|Authors||M. Sourouri, S. Baden and X. Cai|
|Title||Panda: A Compiler Framework for Concurrent CPU+GPU Execution of 3D Stencil Computations on GPU-accelerated Supercomputers|
|Project(s)||User-friendly programming of GPU-enhanced clusters, Center for Biomedical Computing (SFF)|
|Publication Type||Journal Article|
|Year of Publication||2016|
|Journal||International Journal of Parallel Programming|
|Keywords||code generation, code optimisation, CPU+GPU computing, CUDA, heterogeneous computing, MPI, OpenMP, source-to-source translation, stencil computation|
We present a new compiler framework for truly heterogeneous 3D stencil computation on GPU clusters.

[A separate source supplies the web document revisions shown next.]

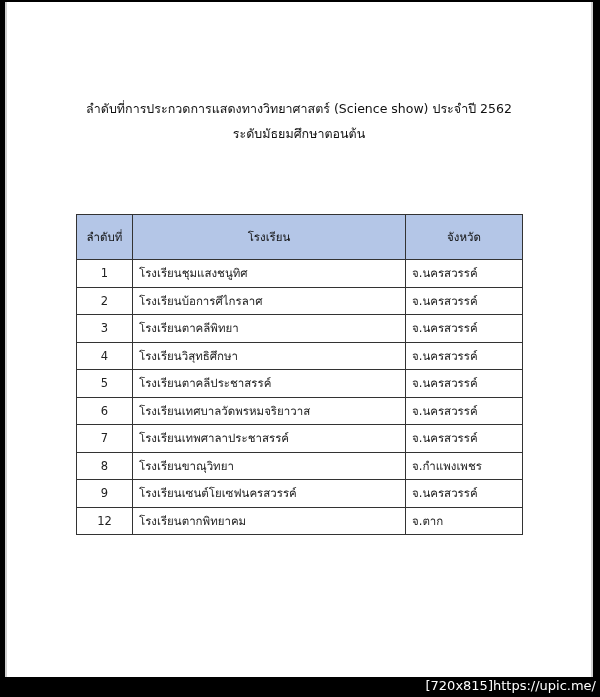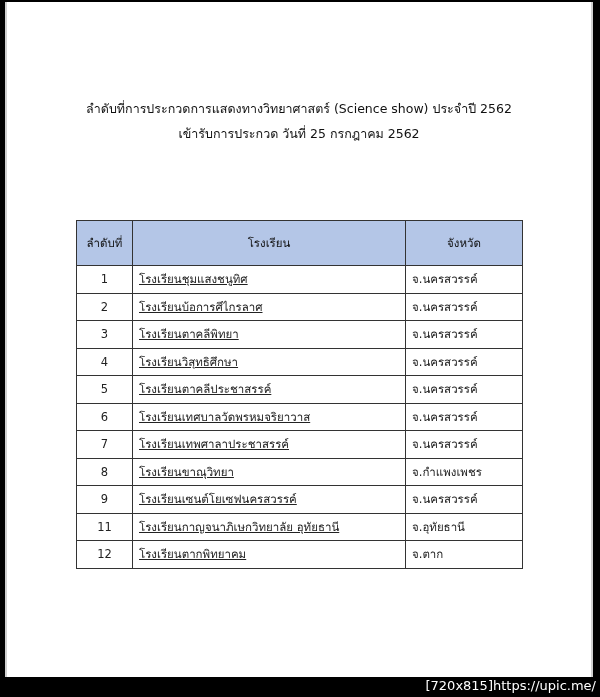--- a/index.html
+++ b/index.html
@@ -45,6 +45,7 @@
 <div class="page">
   <div class="title-block">
     <div class="title-line">ลำดับที่การประกวดการแสดงทางวิทยาศาสตร์ (Science show) ประจำปี 2562</div>
+    <div class="title-line">ระดับมัธยมศึกษาตอนต้น</div>
     <div class="title-line">เข้ารับการประกวด วันที่ 25 กรกฎาคม 2562</div>
   </div>
 

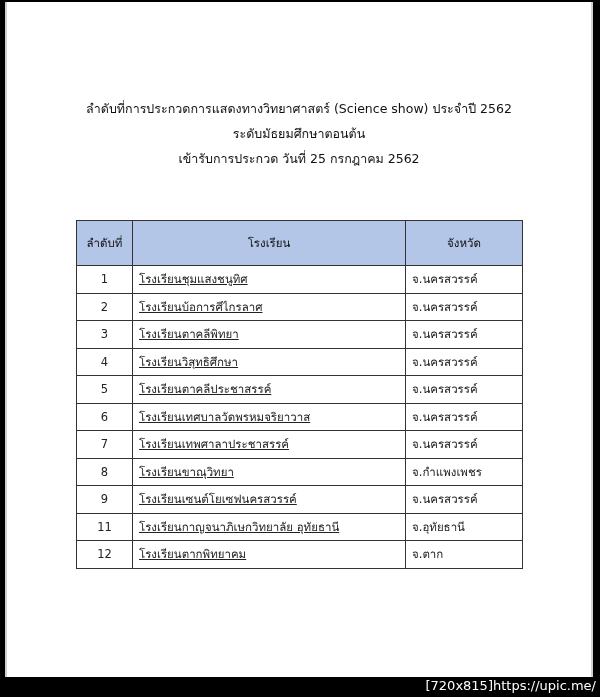--- a/index.html
+++ b/index.html
@@ -46,7 +46,6 @@
   <div class="title-block">
     <div class="title-line">ลำดับที่การประกวดการแสดงทางวิทยาศาสตร์ (Science show) ประจำปี 2562</div>
     <div class="title-line">ระดับมัธยมศึกษาตอนต้น</div>
-    <div class="title-line">เข้ารับการประกวด วันที่ 25 กรกฎาคม 2562</div>
   </div>
 
   <table class="results">

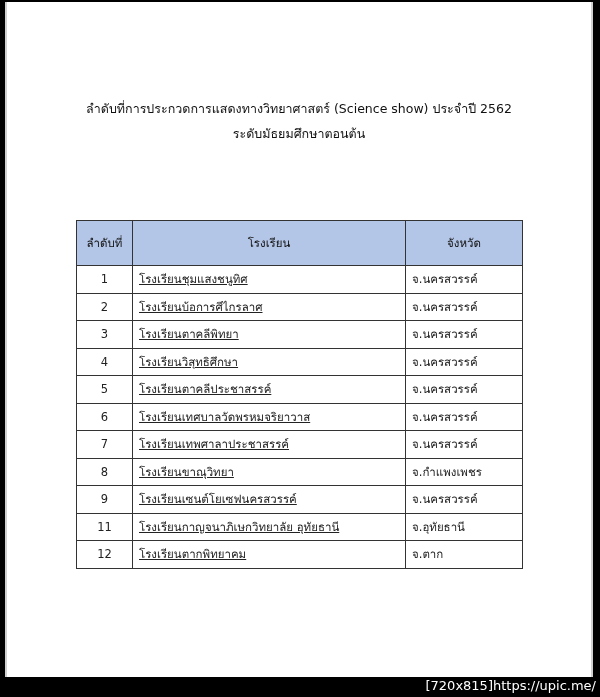--- a/index.html
+++ b/index.html
@@ -21,7 +21,7 @@
     font-size:12.5px; line-height:25px; height:25px; white-space:nowrap;
   }
   table.results {
-    position:absolute; left:69px; top:218px;
+    position:absolute; left:69px; top:212px;
     width:447px; border-collapse:collapse;
     font-size:11.5px; color:#222;
   }

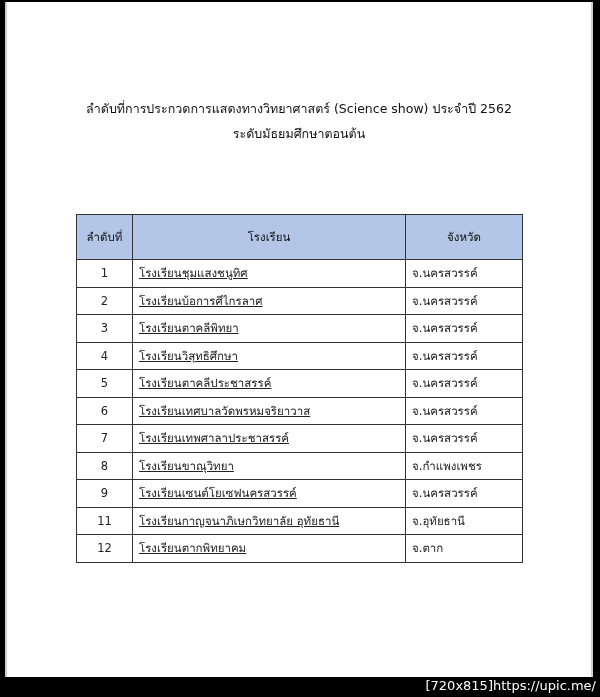--- a/index.html
+++ b/index.html
@@ -32,7 +32,7 @@
     background:#b4c6e7; font-weight:normal; height:45px; text-align:center; color:#111;
   }
   table.results td.num { text-align:center; width:56px; }
-  table.results td.school { text-align:left;text-decoration:underline; }
+  table.results td.school { text-align:left; }
   table.results td.prov { text-align:left; width:117px;margin-left:48px; }
   .watermark {
     position:absolute; right:4px; bottom:4px; color:#fff;

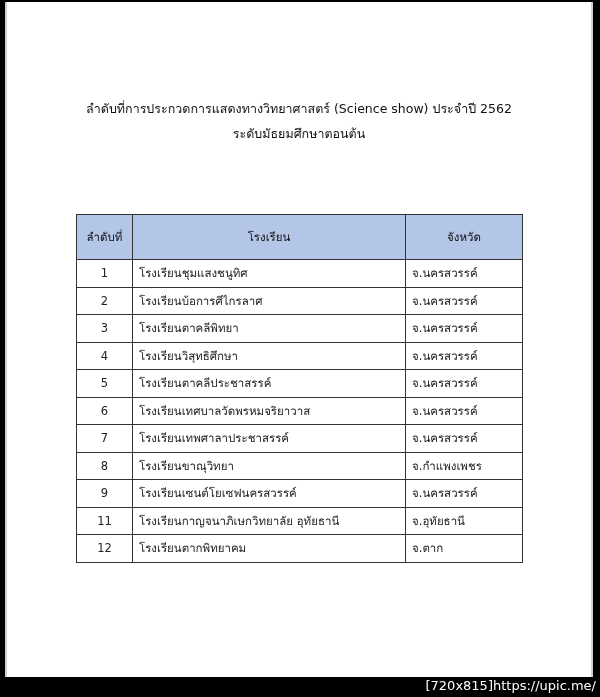--- a/index.html
+++ b/index.html
@@ -103,11 +103,6 @@
           <td class="prov">จ.นครสวรรค์</td>
         </tr>
         <tr>
-          <td class="num">11</td>
-          <td class="school">โรงเรียนกาญจนาภิเษกวิทยาลัย อุทัยธานี</td>
-          <td class="prov">จ.อุทัยธานี</td>
-        </tr>
-        <tr>
           <td class="num">12</td>
           <td class="school">โรงเรียนตากพิทยาคม</td>
           <td class="prov">จ.ตาก</td>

Our framework consists of a simple directive-based programming model and a tightly integrated source-to-source compiler. Annotated with a small number of directives, sequential stencil C codes can be automatically parallelized for large-scale GPU clusters. The most distinctive feature of the compiler is its capability to generate hybrid MPI+CUDA+OpenMP code that uses concurrent CPU+GPU computing to unleash the full potential of powerful GPU clusters. The auto-generated hybrid codes hide the overhead of various data motion by overlapping them with computation. Test results on the Titan supercomputer and the Wilkes cluster show that auto-translated codes can achieve about 90% of the performance of highly optimized handwritten codes, for both a simple stencil benchmark and a real-world application in cardiac modeling. The user-friendliness and performance of our domain-specific compiler framework allow harnessing the full power of GPU-accelerated supercomputing without painstaking coding effort.